Most of the 58th, which had done the lion’s share of the fighting, left for Australia after a riotous ball organized by the grateful ladies of Auckland. Bridge and almost every other officer in the regiment were mentioned in despatches for their bravery, although these were the days before medals for courage were awarded. Bridge, after a long wait, took command of the regiment, at the age of fifty-one. His military career after New Zealand was uneventful. He retired in 1860, broken-hearted by the death of his second wife and of all but one of his many children. He died in Cheltenham in 1885, aged seventy-eight.
Corporal Free, who had written such a vivid account of the attack and tragedy at Ohaeawai, stayed in New Zealand and served with the Rifle Volunteers. He died, aged ninety-three, in 1919. Sergeant William Speight, the hero of Ruapekapeka, may not have been awarded a Victoria Cross but years later he was granted a Meritorious Service Medal and a £10 annuity for that action; he was the only veteran of the first Maori War to receive the medal. He stayed with the 58th and retired, a staff sergeant-major, in 1858 to settle permanently in New Zealand.

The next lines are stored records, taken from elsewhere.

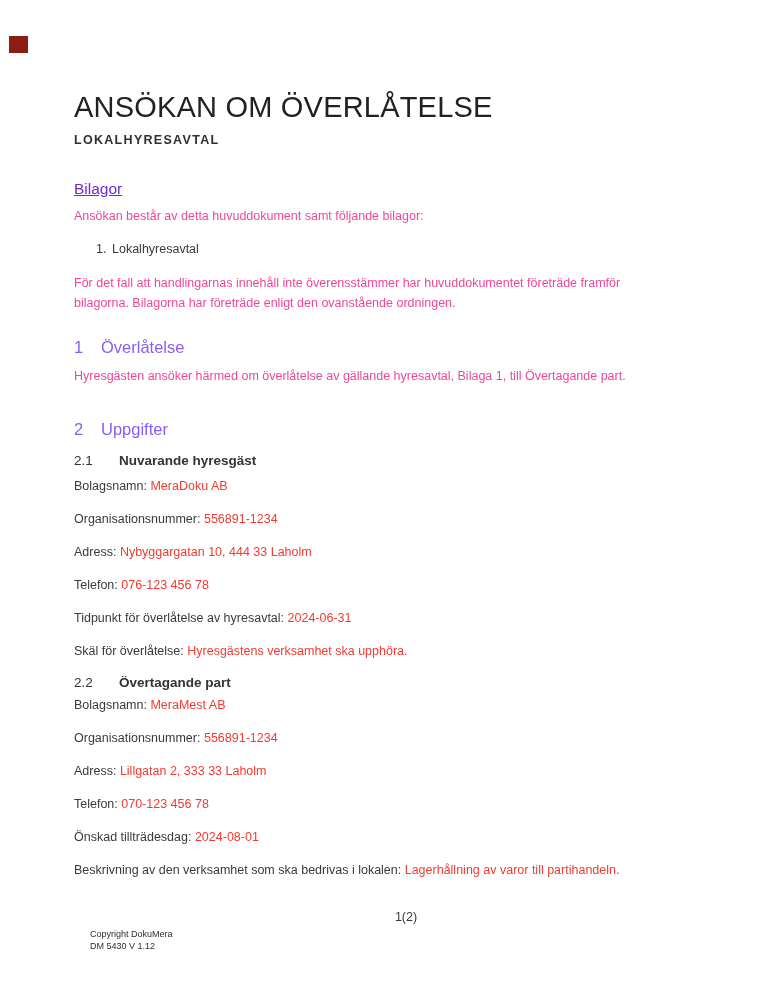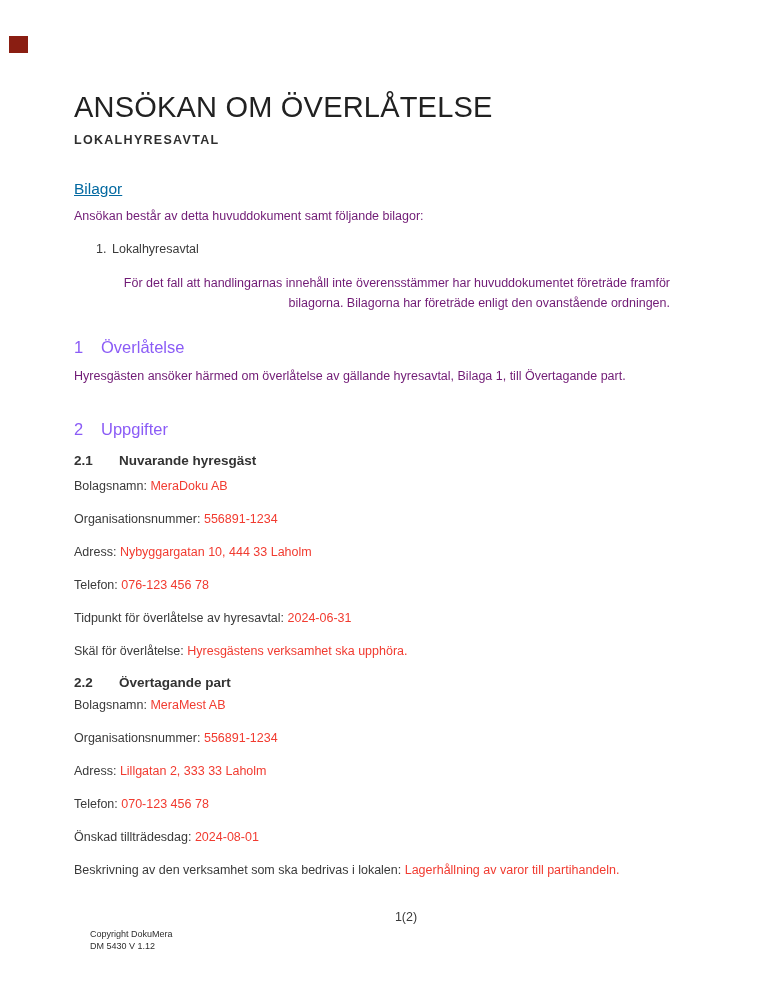--- a/index.html
+++ b/index.html
@@ -29,7 +29,7 @@
   }
   h2.plain-heading {
     margin: 31px 0 0 0; font-size: 15.5px; line-height: 19px;
-    font-weight: 500; color: #0369a1; text-decoration: underline;
+    font-weight: 500; color: #6d28d9; text-decoration: underline;
   }
   p.body-text {
     margin: 8px 0 0 0; font-size: 12.5px; line-height: 20px; color: #701a75;

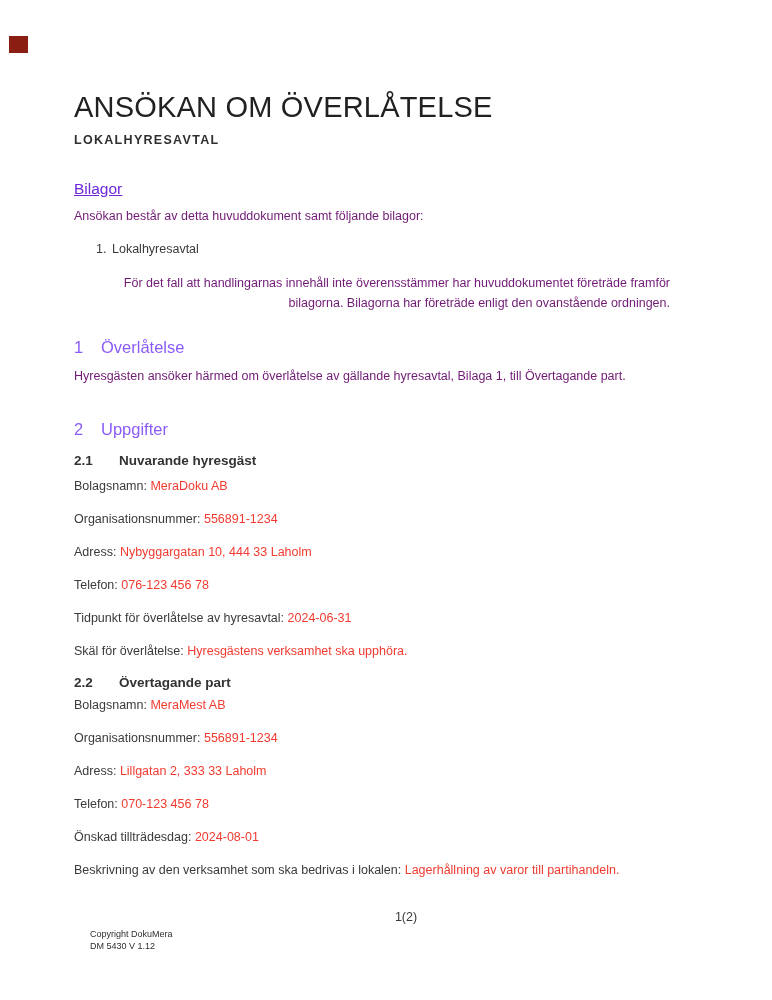--- a/index.html
+++ b/index.html
@@ -32,7 +32,7 @@
     font-weight: 500; color: #6d28d9; text-decoration: underline;
   }
   p.body-text {
-    margin: 8px 0 0 0; font-size: 12.5px; line-height: 20px; color: #701a75;
+    margin: 8px 0 0 0; font-size: 12.5px; line-height: 20px; color: #ec4899;
   }
   p.note-text { margin: 15px 0 0 0; text-align: right; }
   .ol-item {

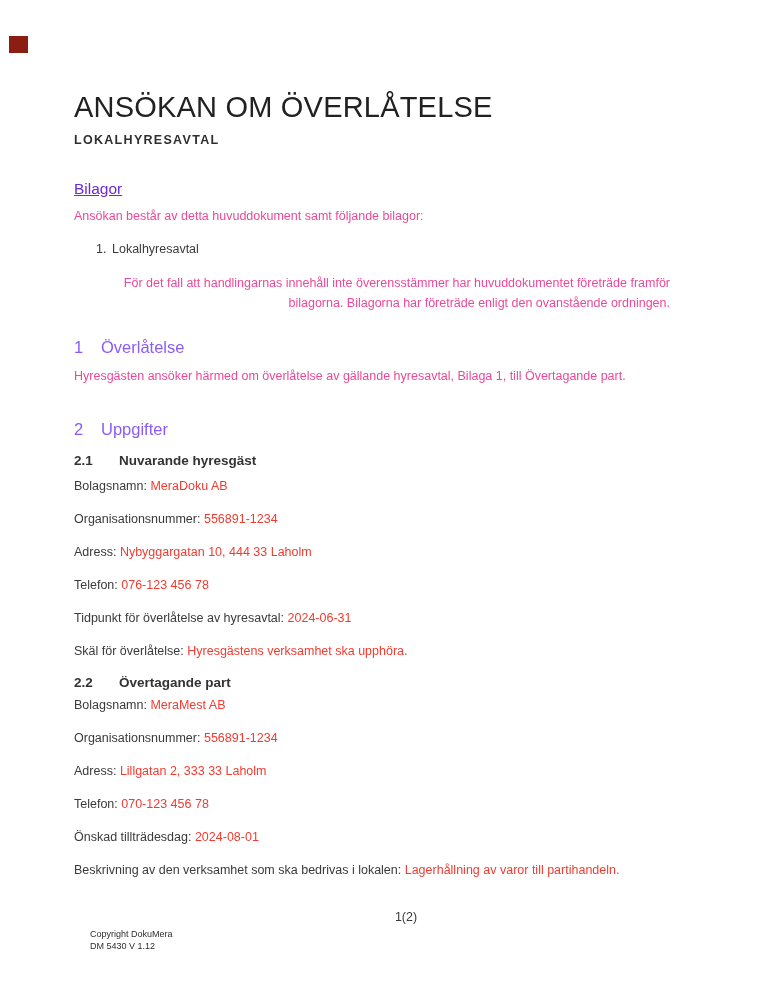--- a/index.html
+++ b/index.html
@@ -34,7 +34,7 @@
   p.body-text {
     margin: 8px 0 0 0; font-size: 12.5px; line-height: 20px; color: #ec4899;
   }
-  p.note-text { margin: 15px 0 0 0; text-align: right; }
+  p.note-text { margin: 15px 0 0 0; }
   .ol-item {
     display: flex; margin: 15px 0 0 22px;
     font-size: 12.5px; line-height: 17px; color: #3a3a3a;

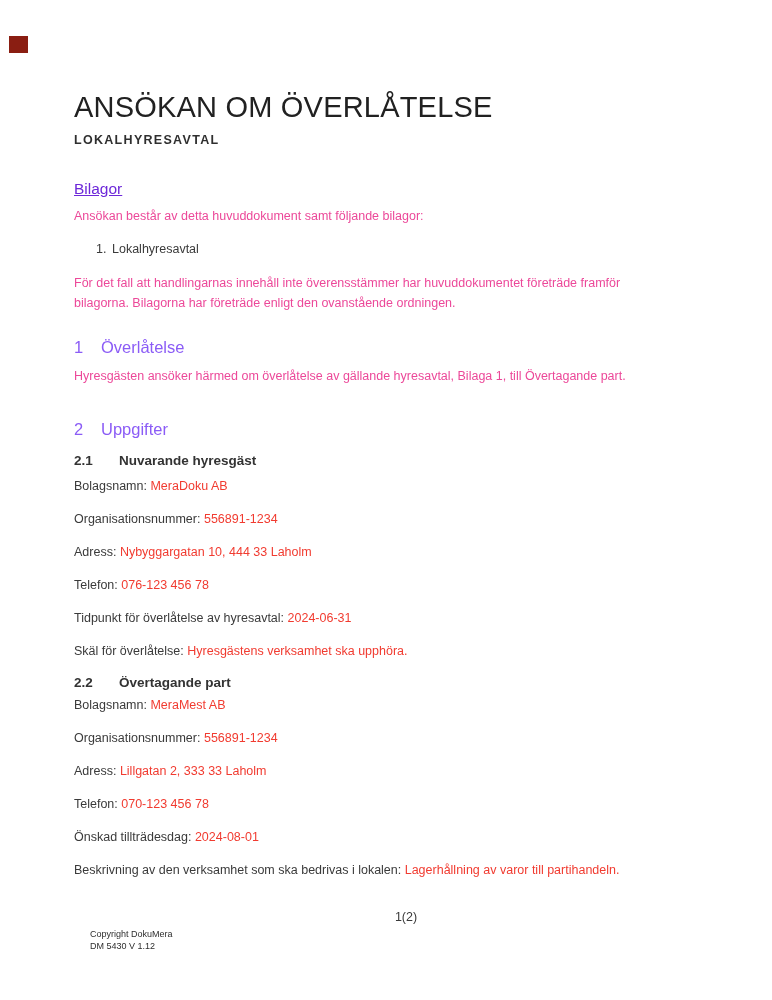--- a/index.html
+++ b/index.html
@@ -51,7 +51,7 @@
     font-weight: 700; color: #333333;
   }
   h3.sub-heading.after-fields { margin-top: 14px; }
-  h3.sub-heading .h-num { display: inline-block; width: 45px; font-weight: 700; }
+  h3.sub-heading .h-num { display: inline-block; width: 45px; font-weight: 400; }
   p.field {
     margin: 16px 0 0 0; font-size: 12.5px; line-height: 17px;
     color: #3a3a3a; white-space: nowrap;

In 1848 Heke, who never fully accepted British rule, caught consumption which left him defenceless against other illnesses. He died two years later at Kaikohe, aged only forty. His one consolation was that the hated British flagstaff was not re-erected in his lifetime. Kawiti was converted to Christianity. He too died young, in 1853. It is likely, although impossible to prove, that had they lived longer both chiefs would have been leaders in the uprisings that devastated New Zealand through the 1850s and 1860s. The pattern set in their initial war was repeated with rising casualties and greater atrocity on either side.
The Maoris were never truly beaten but neither could they win against the tide of colonists who flooded to their green land. By 1858 there were 60,000 incomers, a decade later 220,000. The British Government decided they now sufficiently outnumbered the natives to be able to take care of themselves and the last troops were withdrawn in 1870. The wars were over but random butchery continued in isolated glades. Overwhelming numbers and disease crippled and contained the daring Maori. But the spark of resistance did not die out. In 1928 an anonymous Maori wrote: ‘We have been beaten because the pakeha outnumber us in men. But we are not conquered or rubbed out, and not one of these pakeha can name the day we sued for peace. The most that can be said is that on such and such a date we left off fighting.’